**WHAT YOU NEED TO DO:** Everything from the line containing "S Mobarakeh.Steel.csv |" to the end of the listing is to be set down exactly, both ends included, and nothing before it.

-------- RAW DATA --------

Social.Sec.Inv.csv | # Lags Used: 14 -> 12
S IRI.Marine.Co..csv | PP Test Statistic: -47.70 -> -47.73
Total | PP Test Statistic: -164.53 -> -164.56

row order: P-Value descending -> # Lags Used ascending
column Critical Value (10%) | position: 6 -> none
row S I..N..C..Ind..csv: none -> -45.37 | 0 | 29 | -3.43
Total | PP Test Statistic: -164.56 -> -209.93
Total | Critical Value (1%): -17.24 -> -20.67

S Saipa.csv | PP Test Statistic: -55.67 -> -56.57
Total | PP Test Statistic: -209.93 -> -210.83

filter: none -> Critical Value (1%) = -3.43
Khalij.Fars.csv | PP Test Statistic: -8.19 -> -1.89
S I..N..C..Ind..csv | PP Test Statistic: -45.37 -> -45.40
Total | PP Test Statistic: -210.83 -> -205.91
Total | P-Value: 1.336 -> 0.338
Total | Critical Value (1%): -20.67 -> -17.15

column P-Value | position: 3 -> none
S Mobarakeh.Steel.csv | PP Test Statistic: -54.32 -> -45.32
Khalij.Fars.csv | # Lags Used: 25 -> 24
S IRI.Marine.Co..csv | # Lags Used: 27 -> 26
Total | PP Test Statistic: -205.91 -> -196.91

--------

**SOLUTION TO THIS EXERCISE:**
S Mobarakeh.Steel.csv | PP Test Statistic: -54.32 -> -45.32
Khalij.Fars.csv | # Lags Used: 25 -> 24
S IRI.Marine.Co..csv | # Lags Used: 27 -> 26
Total | PP Test Statistic: -205.91 -> -196.91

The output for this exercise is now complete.